++++ Material to process
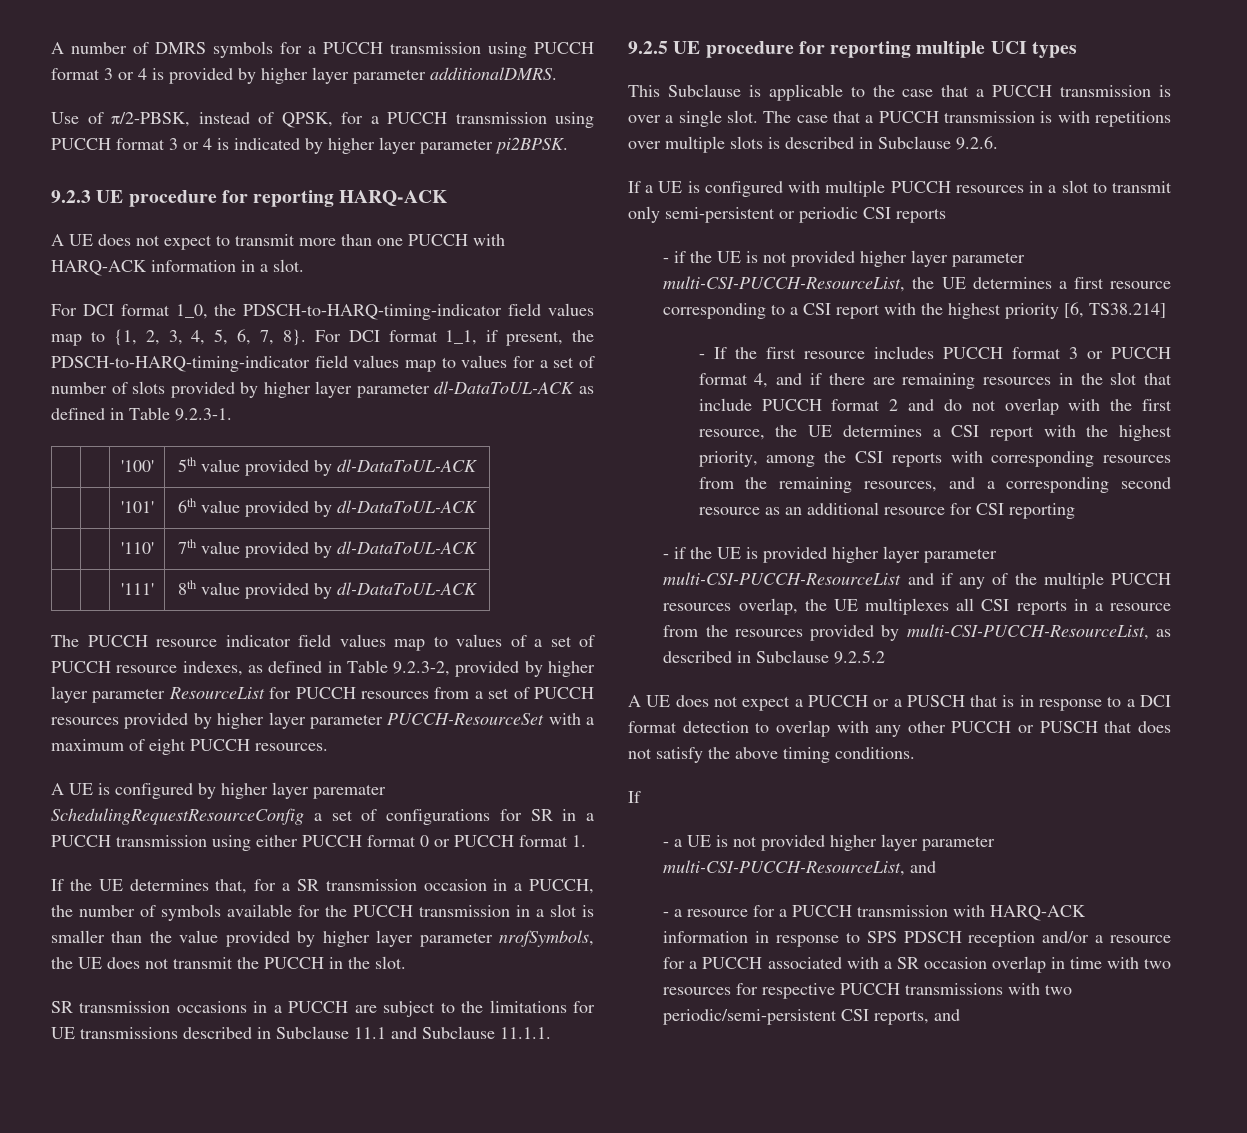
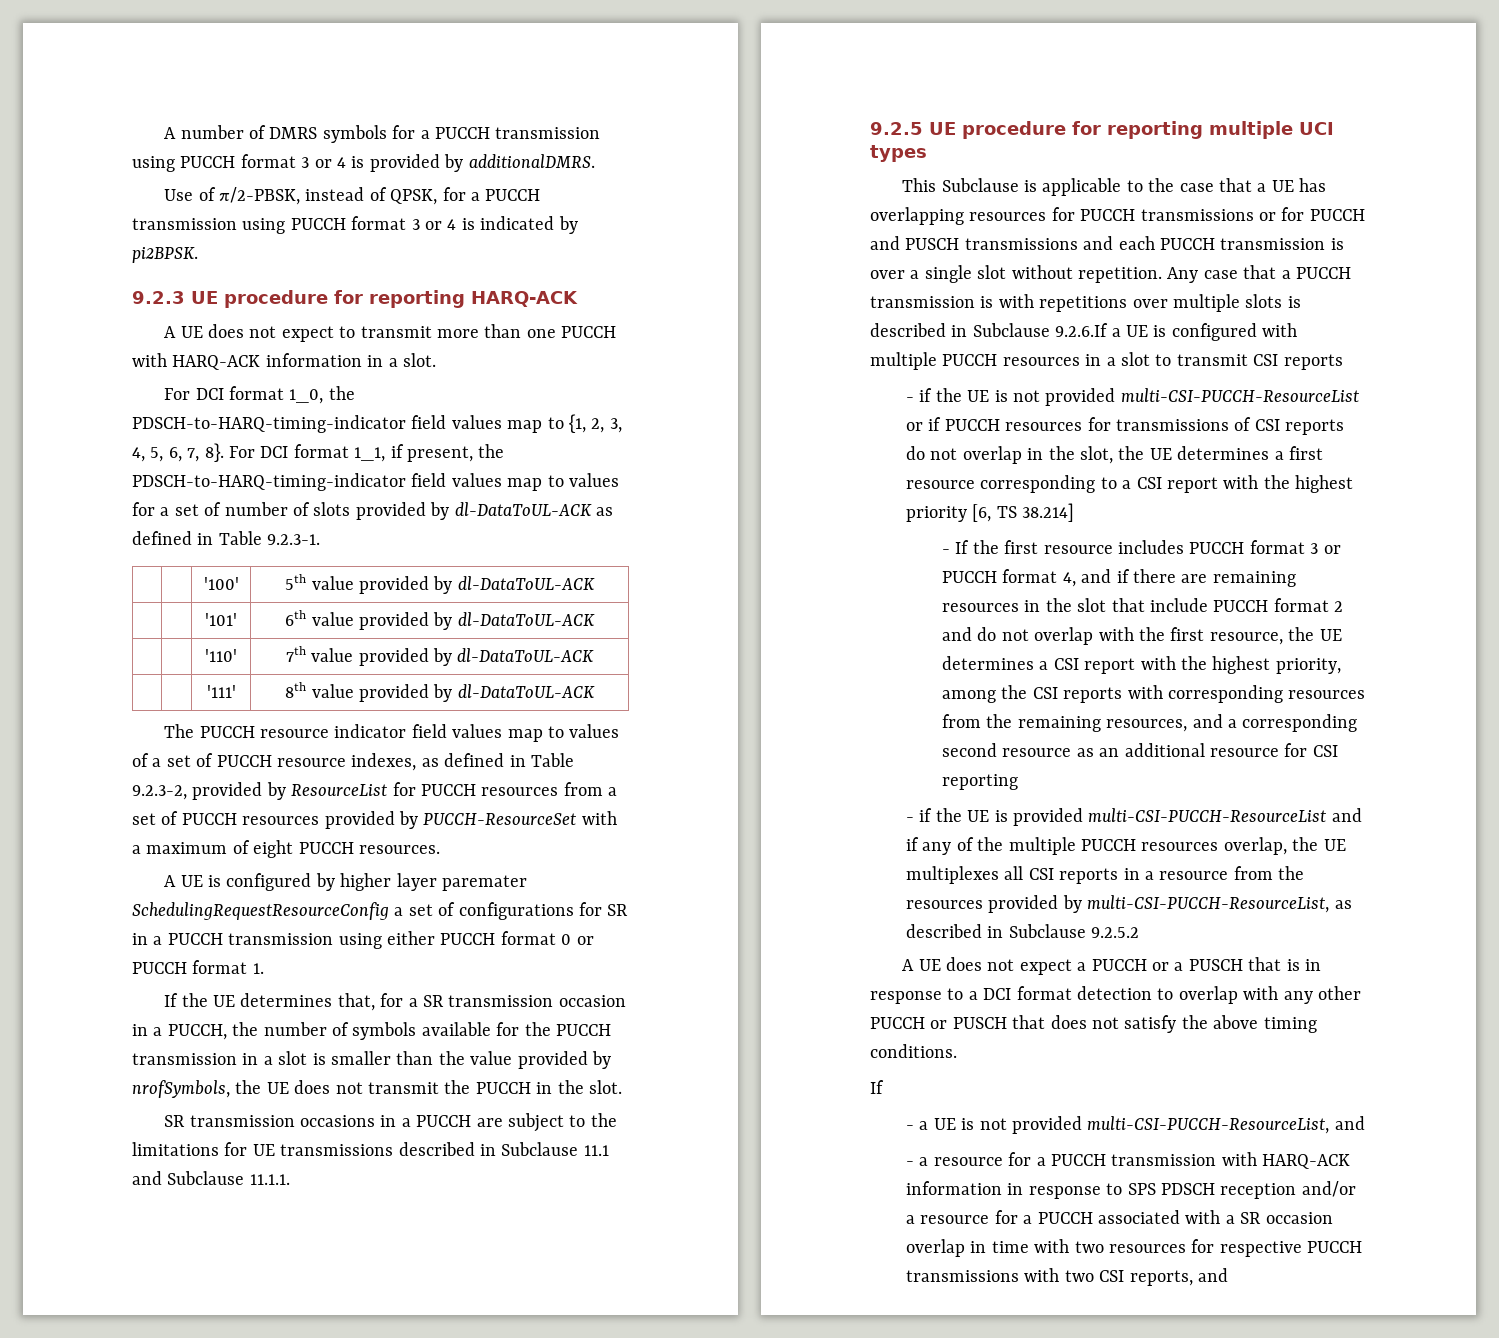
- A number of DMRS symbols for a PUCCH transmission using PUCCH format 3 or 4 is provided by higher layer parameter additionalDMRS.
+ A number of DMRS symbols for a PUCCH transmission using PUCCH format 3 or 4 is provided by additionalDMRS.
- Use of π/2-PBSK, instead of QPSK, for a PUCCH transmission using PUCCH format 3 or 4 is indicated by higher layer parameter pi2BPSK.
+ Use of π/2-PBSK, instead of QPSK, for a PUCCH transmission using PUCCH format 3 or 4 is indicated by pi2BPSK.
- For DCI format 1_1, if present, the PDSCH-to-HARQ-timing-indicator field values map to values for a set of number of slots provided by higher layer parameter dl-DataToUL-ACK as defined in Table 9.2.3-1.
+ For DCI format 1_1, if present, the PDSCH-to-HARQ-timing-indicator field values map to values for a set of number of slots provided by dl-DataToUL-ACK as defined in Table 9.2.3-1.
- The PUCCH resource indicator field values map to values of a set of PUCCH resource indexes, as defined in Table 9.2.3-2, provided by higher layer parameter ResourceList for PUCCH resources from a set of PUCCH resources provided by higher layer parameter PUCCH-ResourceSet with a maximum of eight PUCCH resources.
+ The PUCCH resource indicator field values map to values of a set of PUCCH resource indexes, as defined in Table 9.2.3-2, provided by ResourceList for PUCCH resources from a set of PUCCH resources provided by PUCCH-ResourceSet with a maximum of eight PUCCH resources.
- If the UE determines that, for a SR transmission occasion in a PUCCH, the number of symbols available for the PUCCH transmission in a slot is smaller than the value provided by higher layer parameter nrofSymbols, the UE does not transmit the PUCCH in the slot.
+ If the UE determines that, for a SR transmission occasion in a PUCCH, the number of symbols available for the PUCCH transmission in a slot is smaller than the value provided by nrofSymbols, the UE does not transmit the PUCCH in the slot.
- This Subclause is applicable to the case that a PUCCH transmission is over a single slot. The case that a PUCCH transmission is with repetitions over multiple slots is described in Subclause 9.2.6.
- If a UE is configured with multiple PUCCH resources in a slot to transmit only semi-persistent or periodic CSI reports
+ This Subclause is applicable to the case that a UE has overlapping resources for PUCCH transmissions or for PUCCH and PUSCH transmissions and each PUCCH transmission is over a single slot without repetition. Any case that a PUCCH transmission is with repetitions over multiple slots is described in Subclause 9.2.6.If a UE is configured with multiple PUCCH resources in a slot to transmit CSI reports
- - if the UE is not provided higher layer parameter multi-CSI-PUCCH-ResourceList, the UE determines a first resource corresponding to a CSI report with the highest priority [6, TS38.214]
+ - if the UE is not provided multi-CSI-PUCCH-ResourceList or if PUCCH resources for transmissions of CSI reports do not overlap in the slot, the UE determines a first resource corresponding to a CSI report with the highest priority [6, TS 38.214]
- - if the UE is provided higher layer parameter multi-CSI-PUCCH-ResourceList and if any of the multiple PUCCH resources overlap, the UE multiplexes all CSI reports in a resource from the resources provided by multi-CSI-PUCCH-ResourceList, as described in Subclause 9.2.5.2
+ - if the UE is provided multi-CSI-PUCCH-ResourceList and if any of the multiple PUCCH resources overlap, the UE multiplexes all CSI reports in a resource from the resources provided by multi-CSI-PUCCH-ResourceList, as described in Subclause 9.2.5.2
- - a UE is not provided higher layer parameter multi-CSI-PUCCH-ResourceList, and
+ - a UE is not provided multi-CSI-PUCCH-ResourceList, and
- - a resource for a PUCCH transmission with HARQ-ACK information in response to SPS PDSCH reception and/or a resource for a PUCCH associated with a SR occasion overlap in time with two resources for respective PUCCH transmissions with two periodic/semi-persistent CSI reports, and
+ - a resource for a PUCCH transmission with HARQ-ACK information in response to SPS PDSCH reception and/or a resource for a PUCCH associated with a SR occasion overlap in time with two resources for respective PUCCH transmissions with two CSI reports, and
++++++++
Starting at the first line of the records and stopping after the line with "by dl-DataToUL-ACK as defined in Table 9.2.3-1.", copy each line exactly; pictures stay out.

Answer for this exercise.
- A number of DMRS symbols for a PUCCH transmission using PUCCH format 3 or 4 is provided by higher layer parameter additionalDMRS.
+ A number of DMRS symbols for a PUCCH transmission using PUCCH format 3 or 4 is provided by additionalDMRS.
- Use of π/2-PBSK, instead of QPSK, for a PUCCH transmission using PUCCH format 3 or 4 is indicated by higher layer parameter pi2BPSK.
+ Use of π/2-PBSK, instead of QPSK, for a PUCCH transmission using PUCCH format 3 or 4 is indicated by pi2BPSK.
- For DCI format 1_1, if present, the PDSCH-to-HARQ-timing-indicator field values map to values for a set of number of slots provided by higher layer parameter dl-DataToUL-ACK as defined in Table 9.2.3-1.
+ For DCI format 1_1, if present, the PDSCH-to-HARQ-timing-indicator field values map to values for a set of number of slots provided by dl-DataToUL-ACK as defined in Table 9.2.3-1.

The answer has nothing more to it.